Projects

Gas flows laden with dispersed solid particles are generated in a variety of engineering applications where their interaction with material surfaces can lead to positive or negative outcomes. Examples of the former include spray coatings and cold spray additive manufacturing, while the latter includes surface erosion and deposition affecting the performance of aircraft propulsion systems, wind turbines, and spacecraft in dusty atmospheres.
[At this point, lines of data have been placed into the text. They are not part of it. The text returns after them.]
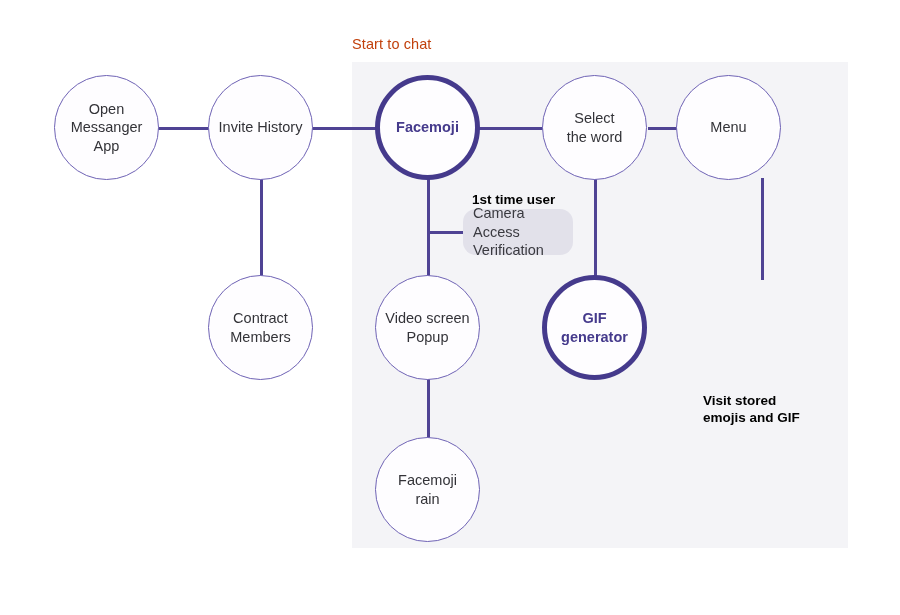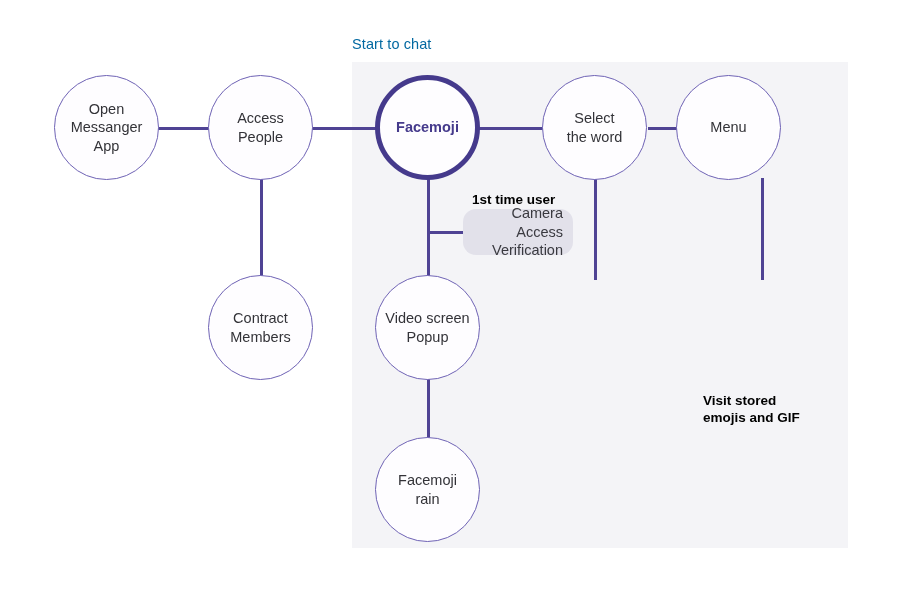"Start to chat" .panel-caption { color: #0369a1 -> #c2410c }
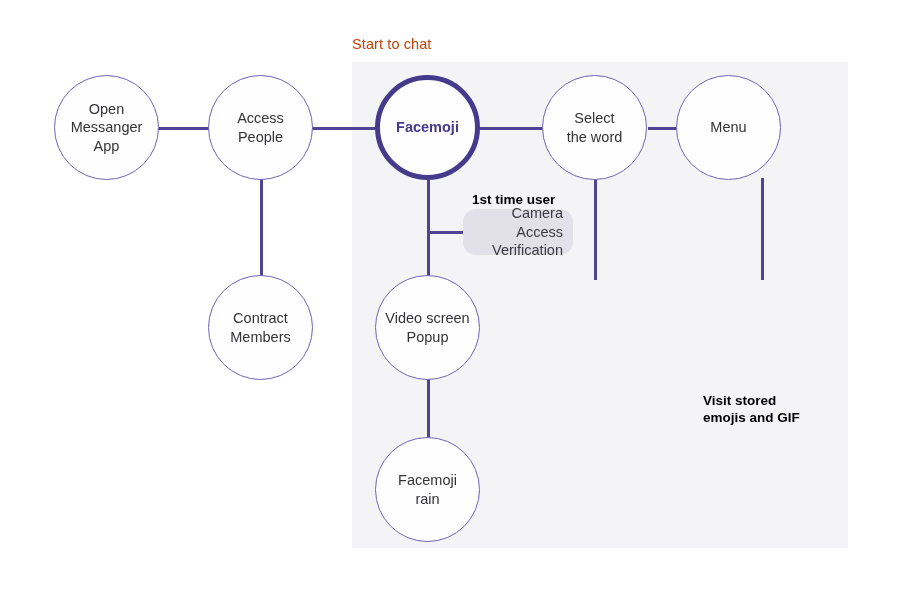"Access People" span.label { text: Access People -> Invite History }
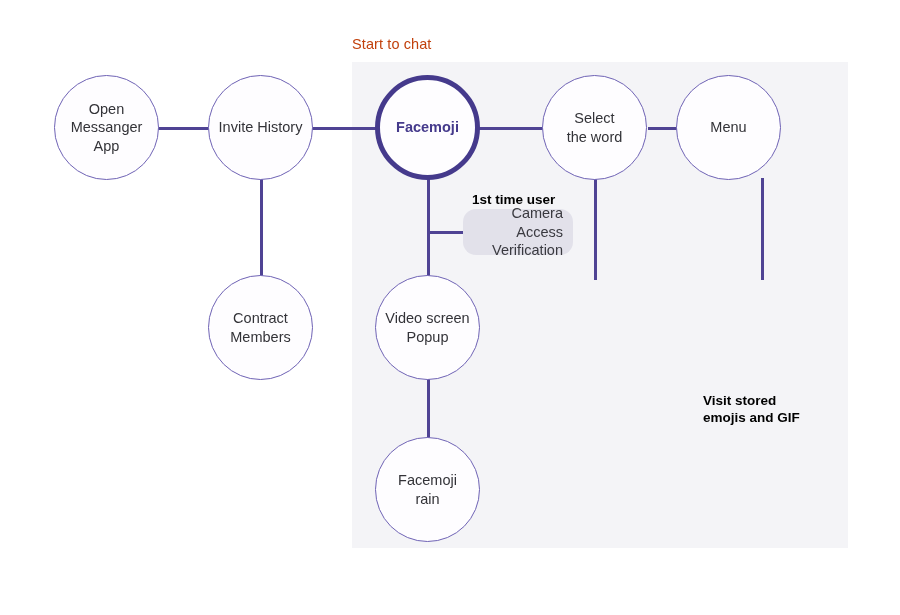"Camera Access" .boxnode { text-align: right -> left }
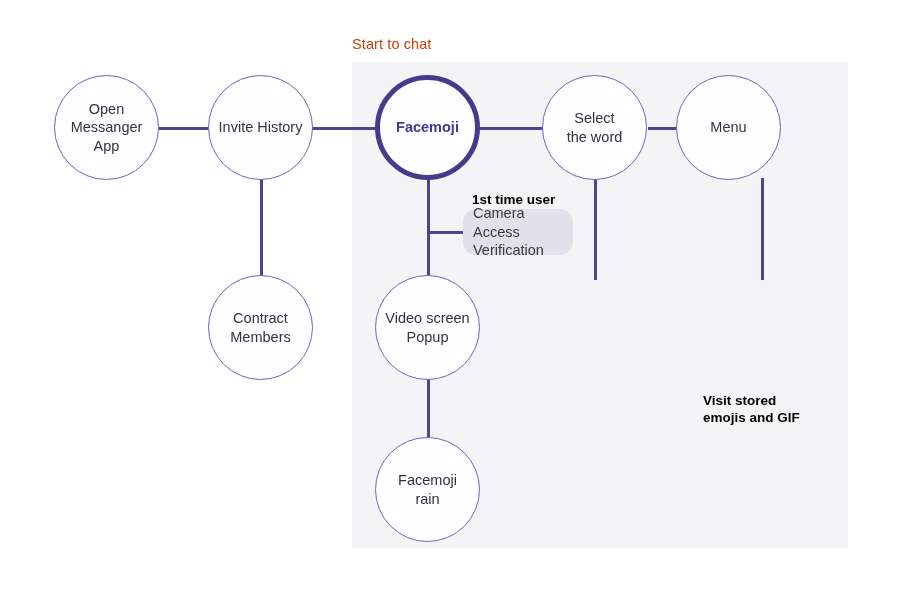"GIF" div.node { html: none -> <div> <span>GIF generator</span> </div> }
Achieving control of the multiphase interaction process is limited by gaps in fundamental fluid dynamical understanding of momentum and energy transfer processes between the continuous gas phase and dispersed particles, which subsequently drives the interaction outcome between the particles and material surfaces. An integrated research and education program is being pursued to achieve three specific goals:  1) establish a connection between gas phase-influenced particle conditions and collision outcomes when the particles impact a solid surface, 2) use this connection to develop a control scheme to mitigate surface damage utilizing fluidic injection into the boundary layer, and 3) advance aerospace education through implementation of hands-on rocketry and aerodynamics courses for undergraduate and high-school students as well as a traveling exhibit on shockwave propagation aimed at the general public.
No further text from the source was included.